Later, when working on the draft of the Joy Luck Club, she finds that crafting “witty” sentences to prove her “mastery over the English language” creates incomprehensible prose. Tan realizes that she herself cannot fully understand the English she speaks and writes and begins a process of navigating her way back to the English of her mother, seeking to “preserve [its] essence, but neither an English nor a Chinese structure.” Tan’s lifelong struggle to combine her “mother tongue” with “standard” English illustrates her struggle to reconcile and accept both her Chinese and American identities. Tracing the evolution of her relationship between her “mother tongue” and “standard English,” Tan’s journey to self-acceptance culminates in her creation of The Joy Luck Club. Successfully combining both languages within the novel illustrates that the acceptance of one’s true identity requires a process of amalgamation—a process that involves finding points of convergence between multiple different identities, which can ultimately be combined to make something new and unique.
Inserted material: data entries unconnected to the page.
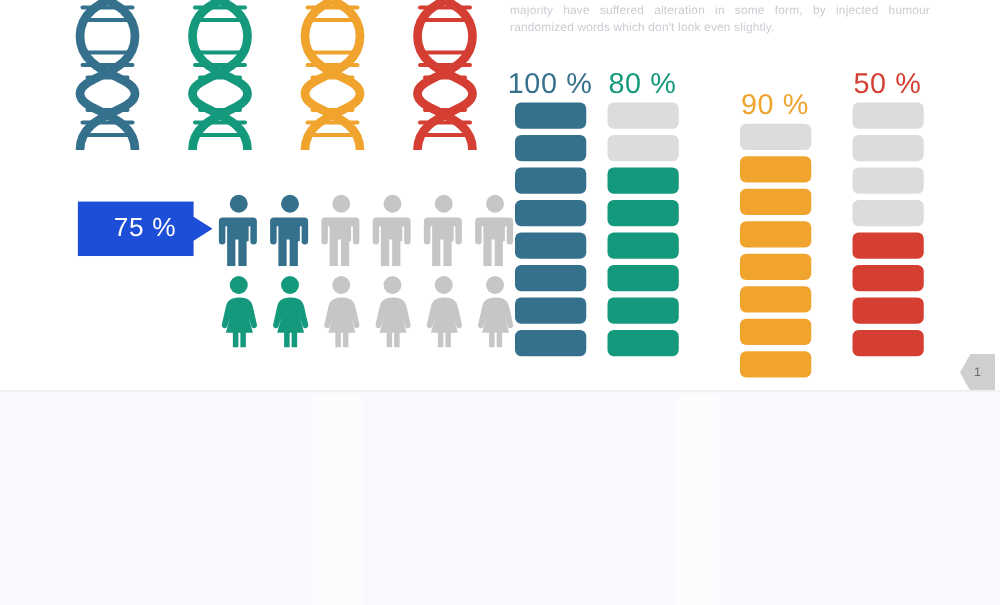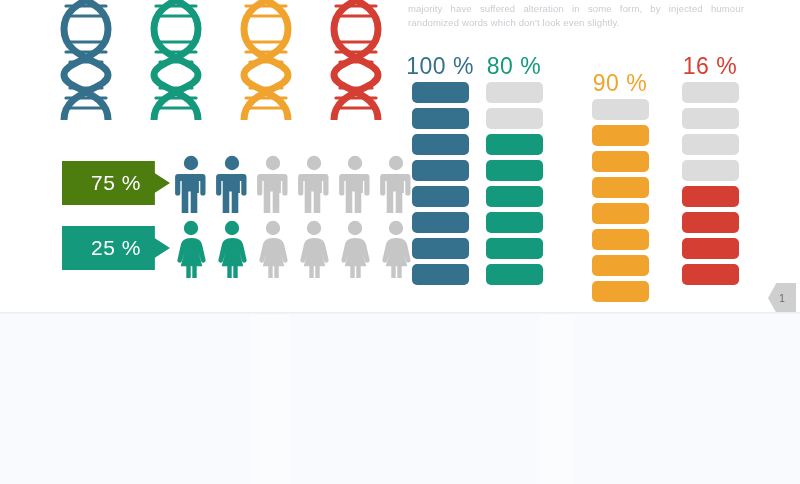--- a/index.html
+++ b/index.html
@@ -286,7 +286,7 @@
           </div>
         </div>
         <div class="col" style="left: 270px;">
-          <div class="col-pct" style="color: rgb(213, 62, 50);">16 %</div>
+          <div class="col-pct" style="color: rgb(213, 62, 50);">50 %</div>
           <div class="seg-stack">
             <div class="seg" style="background: rgb(220, 220, 220);"></div>
             <div class="seg" style="background: rgb(220, 220, 220);"></div>

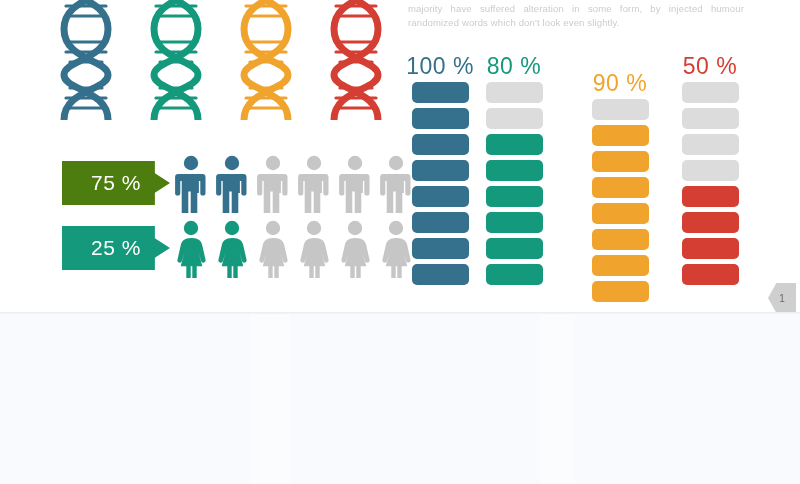--- a/index.html
+++ b/index.html
@@ -47,7 +47,7 @@
     display: flex; align-items: center; justify-content: center;
     clip-path: polygon(0 0, 86% 0, 86% 28%, 100% 50%, 86% 72%, 86% 100%, 0 100%);
   }
-  .banner-male   { top: 161px; background: #4d7c0f; }
+  .banner-male   { top: 161px; background: #1d4ed8; }
   .banner-female { top: 226px; background: #14997c; }
 
   .people-row { position: absolute; left: 172px; height: 58px; }

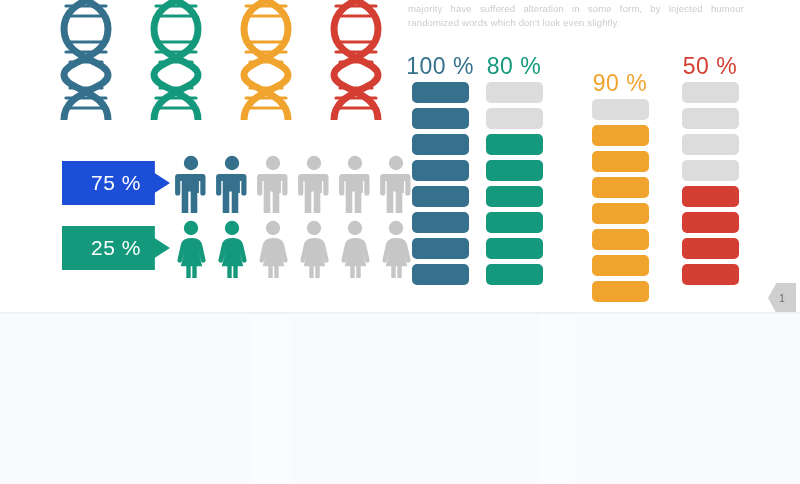--- a/index.html
+++ b/index.html
@@ -188,9 +188,6 @@
     <div class="banner banner-male">
       <span>75 %</span>
     </div>
-    <div class="banner banner-female">
-      <span>25 %</span>
-    </div>
 
     <div class="people-row males" id="row-male">
         <div class="person" style="left: 0px;"><svg viewBox="0 0 38 58">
Self-Acceptance ThemeTracker
Self-Acceptance Quotes in Mother Tongue
And it was perhaps the first time she had heard me give a lengthy speech, using the kind of English I have never used with her […] —a speech filled with carefully wrought grammatical phrases, burdened, it suddenly seemed to me, with nominalized forms, past perfect tenses, conditional phrases, forms of standard English that I had learned in school and through books, the forms of English I did not use at home with my mother.
It has become our language of intimacy, a different sort of English that relates to family talk, the language I grew up with.
But to me, my mother’s English is perfectly clear, perfectly natural. It’s my mother tongue. Her language, as I hear it, is vivid, direct, full of observation and imagery. That was the language that helped shape the way I saw things, expressed things, made sense of the world.
It has always bothered me that I can think of no way to describe it other than “broken,” as if it were damaged and needed to be fixed, as if it lacked a certain wholeness and soundness. I’ve heard other terms used […] But they seem just as bad, as if everything is limited, including people’s perceptions of the limited-English speaker.
Math is precise; there is only one correct answer. Whereas, for me at least, the answers on English tests were always a judgement call, a matter of opinion and personal experience.
I wrote what I thought to be wittily crafted sentences, sentences that would finally prove I had mastery over the English language.
I began to write stories using all the Englishes I grew up with: the English I spoke to my mother, which for lack of a better term might be described as “simple”; the English she used with me, which for lack of a better term might be described as “broken”; my translation of her Chinese, which could certainly be described as “watered down”; and what I imagined to be her translation of her Chinese if she could speak in perfect English, her internal language, and for that I sought to preserve the essence, but neither an English nor a Chinese structure.
I wanted to capture what language ability tests could never reveal: her intent, her passion, her imagery, the rhythms of her speech and the nature of her thoughts.